Methods We recruited 22 patients (mean age 61.7 years, 18 female, mean cough duration 14 years) taking low dose morphine for refractory chronic cough into a double blinded, placebo controlled, crossover study. Volunteers withdrew their morphine therapy and were randomised to receive morphine (5–10 mg BD slow release)/matched placebo during two treatment period (5–7 days duration) separated by a 5–7 day washout. At baseline and at the end of each treatment period we assessed 24 hour cough recordings using a semi-automated cough counter (vitaloJAK), cough severity (visual analogue scales (VAS)) and the cough quality of life questionnaire (CQLQ) . For analysis we ran generalised estimating equations to compare morphine and placebo, adjusting for baseline measures and assessing any influence of treatment, sequence or period.
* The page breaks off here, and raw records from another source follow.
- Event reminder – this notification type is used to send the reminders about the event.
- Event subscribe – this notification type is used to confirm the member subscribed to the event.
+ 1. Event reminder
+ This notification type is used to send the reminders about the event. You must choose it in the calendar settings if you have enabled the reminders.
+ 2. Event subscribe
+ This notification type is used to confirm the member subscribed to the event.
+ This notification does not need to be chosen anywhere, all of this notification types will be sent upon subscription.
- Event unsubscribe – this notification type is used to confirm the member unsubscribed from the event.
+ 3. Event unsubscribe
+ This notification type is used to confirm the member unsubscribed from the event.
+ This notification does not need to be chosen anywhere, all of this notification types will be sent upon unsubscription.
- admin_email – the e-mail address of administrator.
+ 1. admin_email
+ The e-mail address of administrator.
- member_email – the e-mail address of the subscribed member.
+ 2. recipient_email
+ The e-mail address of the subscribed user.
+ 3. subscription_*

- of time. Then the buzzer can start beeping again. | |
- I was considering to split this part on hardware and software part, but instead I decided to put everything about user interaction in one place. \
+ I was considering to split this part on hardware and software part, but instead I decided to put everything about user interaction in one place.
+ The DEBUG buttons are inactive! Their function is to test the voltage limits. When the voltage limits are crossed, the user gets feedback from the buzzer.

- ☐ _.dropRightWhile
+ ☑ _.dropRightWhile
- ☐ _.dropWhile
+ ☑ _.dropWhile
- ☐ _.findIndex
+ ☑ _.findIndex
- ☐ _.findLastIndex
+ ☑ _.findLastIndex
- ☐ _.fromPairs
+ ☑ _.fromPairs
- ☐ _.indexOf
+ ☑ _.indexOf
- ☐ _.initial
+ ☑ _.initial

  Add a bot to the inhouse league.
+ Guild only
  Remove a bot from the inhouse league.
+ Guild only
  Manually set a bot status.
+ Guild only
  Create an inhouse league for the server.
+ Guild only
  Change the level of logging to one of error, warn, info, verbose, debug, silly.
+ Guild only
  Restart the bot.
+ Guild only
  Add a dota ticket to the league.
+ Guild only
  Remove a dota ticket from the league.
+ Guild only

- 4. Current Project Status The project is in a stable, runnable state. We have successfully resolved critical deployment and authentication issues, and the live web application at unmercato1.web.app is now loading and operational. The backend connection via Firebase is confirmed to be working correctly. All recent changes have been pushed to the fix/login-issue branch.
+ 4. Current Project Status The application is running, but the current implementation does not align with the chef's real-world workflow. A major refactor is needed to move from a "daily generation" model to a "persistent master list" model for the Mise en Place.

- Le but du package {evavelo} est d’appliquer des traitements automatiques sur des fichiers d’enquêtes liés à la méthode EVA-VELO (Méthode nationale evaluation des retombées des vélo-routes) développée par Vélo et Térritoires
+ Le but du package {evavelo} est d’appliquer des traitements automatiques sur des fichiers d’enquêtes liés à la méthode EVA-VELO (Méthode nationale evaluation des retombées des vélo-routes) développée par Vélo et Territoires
Results Low dose morphine reduced objective cough frequency compared to placebo by 71.8% over 24 hours. Morphine significantly reduced cough frequency overnight as well as during the daytime (p<0.05) and responses were independent of baseline cough frequency. All patient reported outcomes were consistent with this effect (p<0.05). The treatment effect was not significantly influenced by period or sequence. Overall morphine was well tolerated. There was one serious adverse event, unrelated to the study treatment.
Conclusions This is the first study to demonstrate a substantial objective reduction in cough frequency with low dose morphine in a clinically responsive group. Importantly this was accompanied by improvements in patient reported outcomes despite the short treatment duration used. The data suggests this population would be suitable for further investigation of the mode of action of opioids in chronic cough.
Reference
Morice AHet al. Opiate therapy in chronic cough. Am J Respir Crit Care Med 2007;175(4):312–5.